What to work on » Return the data exactly, without pictures.

Records supplied »
--- START ---
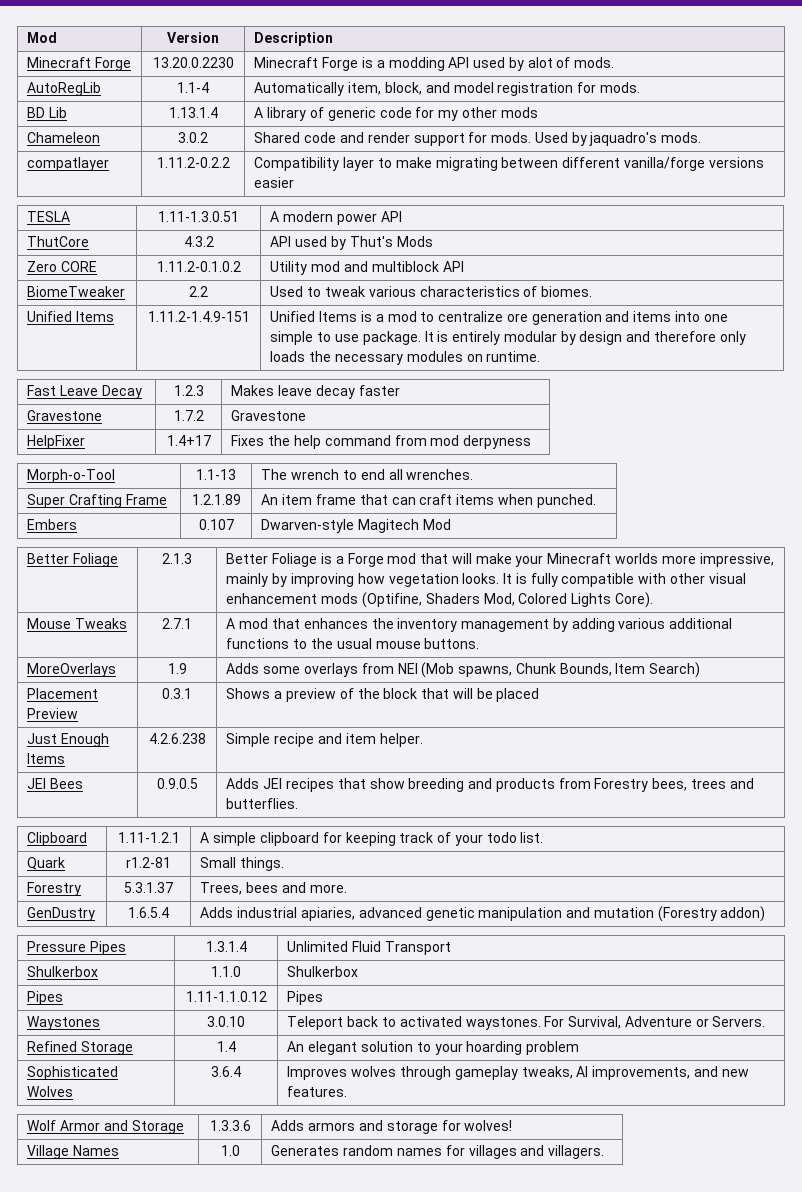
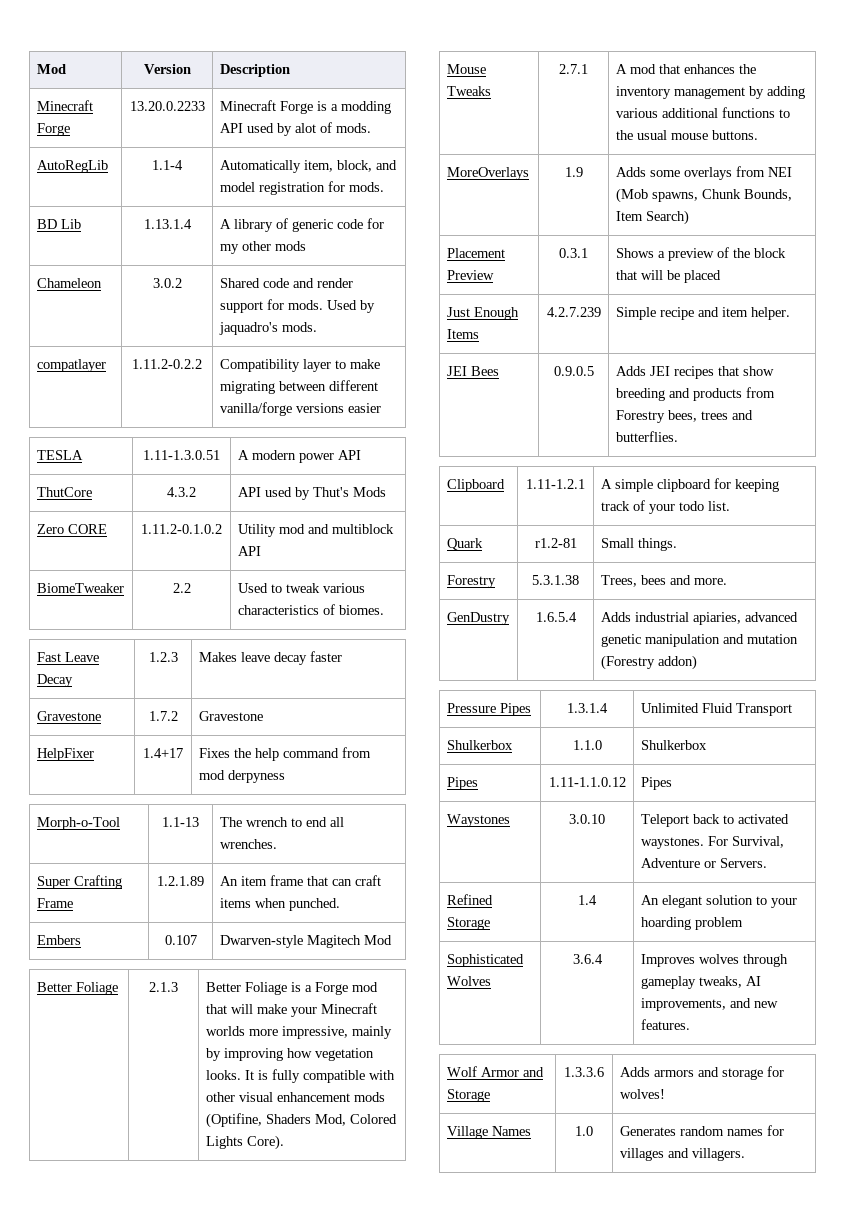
[152,57,234,68] 13.20.0.2230 -> [129,101,205,111] 13.20.0.2233
[27,311,115,322] [147,311,250,322] [270,311,728,325] [270,331,746,345] [270,351,541,365] // Unified Items | 1.11.2-1.4.9-151 | Unified Items is a mod to centralize ore generation and items into one simple to use package. It is entirely modular by design and therefore only loads the necessary modules on runtime. -> (384, 610) none
[148,733,206,744] 4.2.6.238 -> [546,307,601,317] 4.2.7.239
[124,882,173,893] 5.3.1.37 -> [532,575,579,585] 5.3.1.38

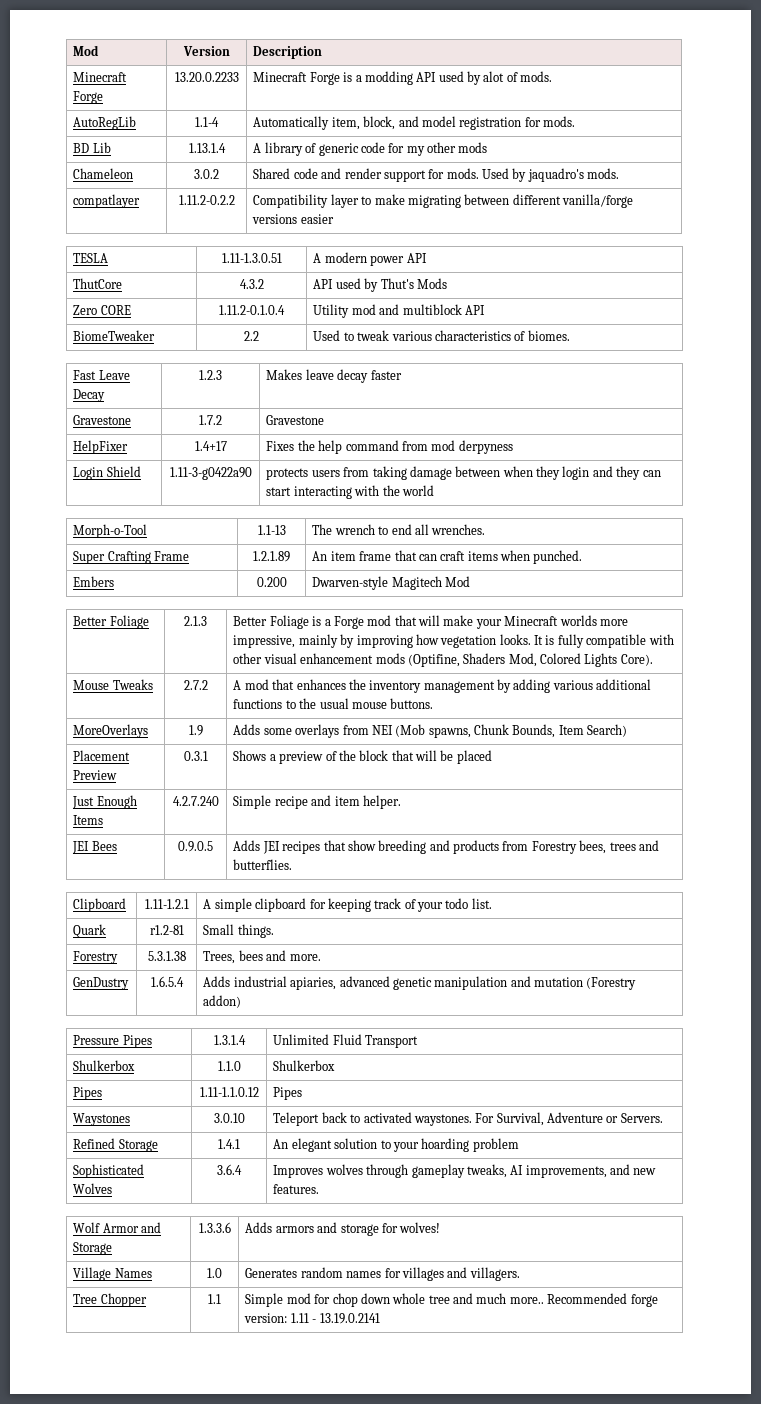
[141,524,222,534] 1.11.2-0.1.0.2 -> [219,305,285,315] 1.11.2-0.1.0.4
(285, 776) none -> [73,466,141,480] [169,467,252,480] [266,466,661,480] [266,485,434,499] // Login Shield | 1.11-3-g0422a90 | protects users from taking damage between when they login and they can start interacting with the world
[164,935,197,945] 0.107 -> [256,577,287,587] 0.200
[559,64,588,74] 2.7.1 -> [183,680,208,690] 2.7.2
[546,307,601,317] 4.2.7.239 -> [172,796,219,806] 4.2.7.240
[578,895,597,905] 1.4 -> [218,1139,240,1149] 1.4.1
(745, 1154) none -> [73,1293,147,1307] [208,1294,221,1304] [245,1293,658,1307] [244,1313,380,1324] // Tree Chopper | 1.1 | Simple mod for chop down whole tree and much more.. Recommended forge version: 1.11 - 13.19.0.2141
--- END ---
Answer for this exercise »
[152,57,234,68] 13.20.0.2230 -> [129,101,205,111] 13.20.0.2233
[27,311,115,322] [147,311,250,322] [270,311,728,325] [270,331,746,345] [270,351,541,365] // Unified Items | 1.11.2-1.4.9-151 | Unified Items is a mod to centralize ore generation and items into one simple to use package. It is entirely modular by design and therefore only loads the necessary modules on runtime. -> (384, 610) none
[148,733,206,744] 4.2.6.238 -> [546,307,601,317] 4.2.7.239
[124,882,173,893] 5.3.1.37 -> [532,575,579,585] 5.3.1.38

[141,524,222,534] 1.11.2-0.1.0.2 -> [219,305,285,315] 1.11.2-0.1.0.4
(285, 776) none -> [73,466,141,480] [169,467,252,480] [266,466,661,480] [266,485,434,499] // Login Shield | 1.11-3-g0422a90 | protects users from taking damage between when they login and they can start interacting with the world
[164,935,197,945] 0.107 -> [256,577,287,587] 0.200
[559,64,588,74] 2.7.1 -> [183,680,208,690] 2.7.2
[546,307,601,317] 4.2.7.239 -> [172,796,219,806] 4.2.7.240
[578,895,597,905] 1.4 -> [218,1139,240,1149] 1.4.1
(745, 1154) none -> [73,1293,147,1307] [208,1294,221,1304] [245,1293,658,1307] [244,1313,380,1324] // Tree Chopper | 1.1 | Simple mod for chop down whole tree and much more.. Recommended forge version: 1.11 - 13.19.0.2141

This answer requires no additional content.